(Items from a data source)
Content starts
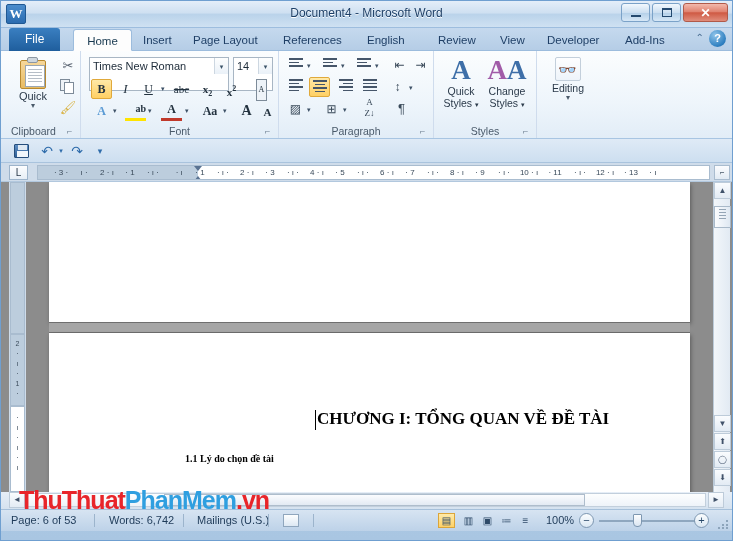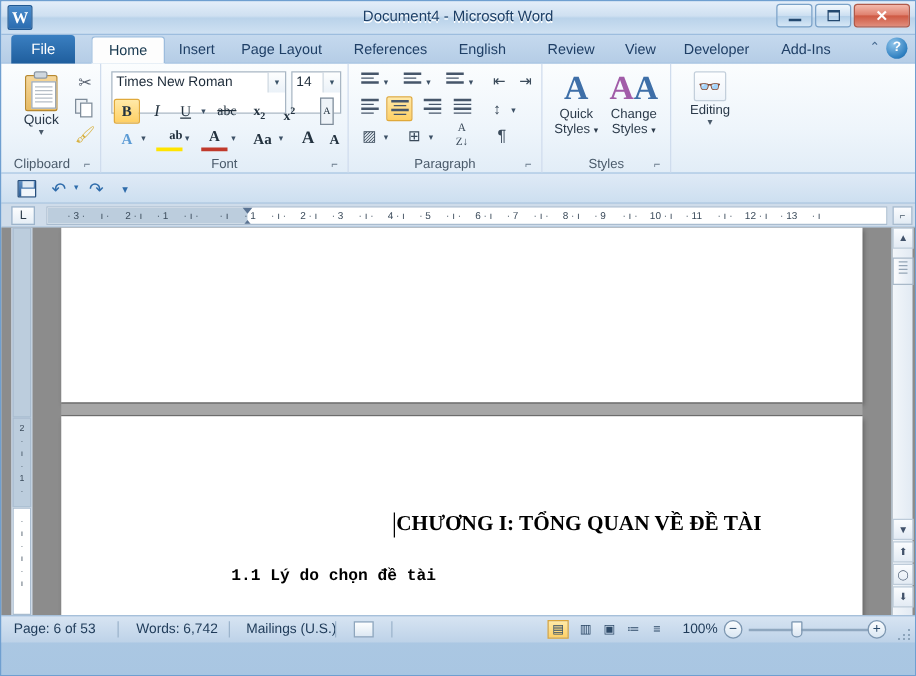--- a/index.html
+++ b/index.html
@@ -417,23 +417,23 @@
   .doc-h1 {
     position: absolute;
     font-family: "Liberation Serif", serif;
     font-weight: bold;
     font-size: 17px;
     color: #000;
     white-space: nowrap;
   }
   .doc-h2 {
     position: absolute;
-    font-family: Liberation Mono, monospace;
+    font-family: Liberation Serif, serif;
     font-weight: bold;
-    font-size: 13px;
+    font-size: 10px;
     color: #000;
     white-space: nowrap;
   }
   .caret-line {
     position: absolute;
     width: 1px; background: #000;
   }
 
   
   .vscroll {
@@ -793,20 +793,30 @@
           <i></i>
           <i></i>
         </div>
       <div class="sb-btn" style="top:233px;">▼</div>
       <div class="sb-btn" style="top:251px;">⬆</div>
       <div class="sb-btn" style="top:269px;">◯</div>
       <div class="sb-btn" style="top:287px;">⬇</div>
     </div>
   </div>
 
+  <div class="hscrollrow">
+    <div class="watermark">
+      <span class="wm-red">ThuThuat</span><span class="wm-blue">PhanMem</span><span class="wm-red">.vn</span>
+    </div>
+    <div class="hs-btn" style="left:8px;">◄</div>
+    <div class="hs-track" style="left:26px;right:26px;">
+      <div style="position:absolute;left:136px;right:120px;top:0;bottom:0;background:linear-gradient(to bottom,#fbfcfe,#e2eaf3);border:1px solid #aebdcc;"></div>
+    </div>
+    <div class="hs-btn" style="right:8px;">►</div>
+  </div>
 
   <div class="statusbar">
     <div class="st-item" style="left:10px;">Page: 6 of 53</div>
     <div class="st-sep" style="left:93px;"></div>
     <div class="st-item" style="left:108px;">Words: 6,742</div>
     <div class="st-sep" style="left:182px;"></div>
     <div class="st-item" style="left:196px;">Mailings (U.S.)</div>
     <div class="st-sep" style="left:267px;"></div>
     <div class="proof-ic" style="left:282px;"></div>
     <div class="st-sep" style="left:312px;"></div>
Content ends
## [Exercise requirements]
From the entries above, copy every line containing the word "family".

## [Response to the task]
     font-family: "Liberation Serif", serif;
-    font-family: Liberation Mono, monospace;
+    font-family: Liberation Serif, serif;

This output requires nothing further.